Again, after an incredibly busy year, the Forest Industry Engineering Association (FIEA) has in conjunction with a wide cross section of industry on both sides of the Tasman, developed an Events Planner for next year. With again very high turnouts at all FIEA technology events that have been run this year, we’re really excited with what 2017 holds.

The Events Planner will enable; forestry and wood products companies to pencil the dates into your own calendar for next year and industry associations, research organisations and those involved in setting up your own programmes for 2017 to take note of the dates (and ideally look to dovetail in to the tech events timing and location to add value to the industry and those likely to attend).
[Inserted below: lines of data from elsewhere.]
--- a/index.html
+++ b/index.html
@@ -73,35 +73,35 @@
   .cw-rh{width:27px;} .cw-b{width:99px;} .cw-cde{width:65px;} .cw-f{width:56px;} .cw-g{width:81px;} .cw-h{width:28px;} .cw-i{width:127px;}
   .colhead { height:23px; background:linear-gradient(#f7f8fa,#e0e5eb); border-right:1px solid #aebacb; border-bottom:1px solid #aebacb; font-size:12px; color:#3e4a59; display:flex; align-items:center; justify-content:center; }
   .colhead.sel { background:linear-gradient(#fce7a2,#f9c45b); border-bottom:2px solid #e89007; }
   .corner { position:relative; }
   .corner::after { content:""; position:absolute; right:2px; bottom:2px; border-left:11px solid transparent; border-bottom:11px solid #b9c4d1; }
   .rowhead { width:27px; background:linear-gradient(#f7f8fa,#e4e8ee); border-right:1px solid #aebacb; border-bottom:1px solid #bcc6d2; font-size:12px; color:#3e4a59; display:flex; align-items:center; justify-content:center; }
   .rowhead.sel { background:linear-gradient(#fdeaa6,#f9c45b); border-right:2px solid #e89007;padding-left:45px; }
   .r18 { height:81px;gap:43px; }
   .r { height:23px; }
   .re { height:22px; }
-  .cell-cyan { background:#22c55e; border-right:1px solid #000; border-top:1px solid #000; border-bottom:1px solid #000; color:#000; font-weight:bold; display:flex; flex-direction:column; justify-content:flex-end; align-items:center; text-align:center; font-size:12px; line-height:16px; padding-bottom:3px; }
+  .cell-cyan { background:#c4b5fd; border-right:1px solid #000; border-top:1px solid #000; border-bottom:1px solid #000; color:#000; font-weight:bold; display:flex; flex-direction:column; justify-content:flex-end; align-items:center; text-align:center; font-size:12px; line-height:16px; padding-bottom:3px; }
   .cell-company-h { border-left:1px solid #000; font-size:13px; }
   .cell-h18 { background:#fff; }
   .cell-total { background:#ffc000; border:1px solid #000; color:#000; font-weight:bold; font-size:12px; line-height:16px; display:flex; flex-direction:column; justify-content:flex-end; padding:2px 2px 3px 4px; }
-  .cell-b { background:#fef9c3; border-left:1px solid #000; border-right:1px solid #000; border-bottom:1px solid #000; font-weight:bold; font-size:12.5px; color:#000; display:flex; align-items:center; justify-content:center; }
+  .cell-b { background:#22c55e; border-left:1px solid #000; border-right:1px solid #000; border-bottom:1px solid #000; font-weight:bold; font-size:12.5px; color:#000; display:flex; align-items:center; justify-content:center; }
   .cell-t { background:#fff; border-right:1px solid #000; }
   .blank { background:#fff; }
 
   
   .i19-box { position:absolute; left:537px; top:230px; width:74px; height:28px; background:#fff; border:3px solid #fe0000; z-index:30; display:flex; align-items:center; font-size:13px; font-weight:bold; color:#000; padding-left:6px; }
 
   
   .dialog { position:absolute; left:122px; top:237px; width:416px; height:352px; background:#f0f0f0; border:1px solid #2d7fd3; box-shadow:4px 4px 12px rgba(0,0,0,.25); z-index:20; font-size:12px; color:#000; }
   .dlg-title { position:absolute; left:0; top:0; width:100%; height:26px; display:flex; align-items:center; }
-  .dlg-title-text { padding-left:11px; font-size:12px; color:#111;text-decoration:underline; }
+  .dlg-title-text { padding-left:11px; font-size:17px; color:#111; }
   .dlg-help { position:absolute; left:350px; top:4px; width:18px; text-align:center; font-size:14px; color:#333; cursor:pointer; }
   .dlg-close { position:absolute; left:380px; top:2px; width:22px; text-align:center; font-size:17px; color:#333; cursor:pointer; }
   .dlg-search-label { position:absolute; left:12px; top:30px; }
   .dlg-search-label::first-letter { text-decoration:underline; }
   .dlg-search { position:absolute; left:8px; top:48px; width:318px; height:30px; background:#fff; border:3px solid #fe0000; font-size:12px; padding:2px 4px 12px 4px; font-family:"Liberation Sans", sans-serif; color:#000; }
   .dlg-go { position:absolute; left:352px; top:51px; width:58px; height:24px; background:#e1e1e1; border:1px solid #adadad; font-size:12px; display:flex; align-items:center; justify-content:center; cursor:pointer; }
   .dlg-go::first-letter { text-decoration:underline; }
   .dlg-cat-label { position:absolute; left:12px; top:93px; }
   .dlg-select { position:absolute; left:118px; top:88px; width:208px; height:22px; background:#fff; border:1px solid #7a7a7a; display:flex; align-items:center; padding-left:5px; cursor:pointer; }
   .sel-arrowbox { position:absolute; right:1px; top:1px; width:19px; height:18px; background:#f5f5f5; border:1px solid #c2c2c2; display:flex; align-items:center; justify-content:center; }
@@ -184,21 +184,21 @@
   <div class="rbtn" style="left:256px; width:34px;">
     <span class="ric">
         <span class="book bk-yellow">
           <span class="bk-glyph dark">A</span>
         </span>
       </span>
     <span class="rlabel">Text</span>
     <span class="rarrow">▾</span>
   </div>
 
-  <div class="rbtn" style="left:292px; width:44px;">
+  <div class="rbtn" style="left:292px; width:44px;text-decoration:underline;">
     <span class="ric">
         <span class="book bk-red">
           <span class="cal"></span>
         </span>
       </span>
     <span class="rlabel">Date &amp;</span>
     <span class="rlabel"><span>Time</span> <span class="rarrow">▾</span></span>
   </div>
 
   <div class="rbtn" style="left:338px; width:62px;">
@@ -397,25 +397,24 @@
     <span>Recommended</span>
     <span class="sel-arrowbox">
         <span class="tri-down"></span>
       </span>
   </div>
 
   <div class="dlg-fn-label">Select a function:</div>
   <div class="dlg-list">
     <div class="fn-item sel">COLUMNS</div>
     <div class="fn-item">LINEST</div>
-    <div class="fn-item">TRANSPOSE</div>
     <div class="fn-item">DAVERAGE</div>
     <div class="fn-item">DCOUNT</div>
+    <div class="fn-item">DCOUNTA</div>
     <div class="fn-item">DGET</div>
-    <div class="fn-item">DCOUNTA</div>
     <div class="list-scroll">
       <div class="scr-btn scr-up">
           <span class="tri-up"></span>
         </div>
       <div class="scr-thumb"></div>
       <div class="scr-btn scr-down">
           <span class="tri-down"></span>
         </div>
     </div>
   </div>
For product and service suppliers, we hope this forward planning will also enable you to schedule your involvement and to budget early on in the year to the relevant tech event and for overseas suppliers, it will enable you to lock in a time to plan visits to your key customers or distributors in Australia and New Zealand and to link in to the relevant technology events in this part of the world next year.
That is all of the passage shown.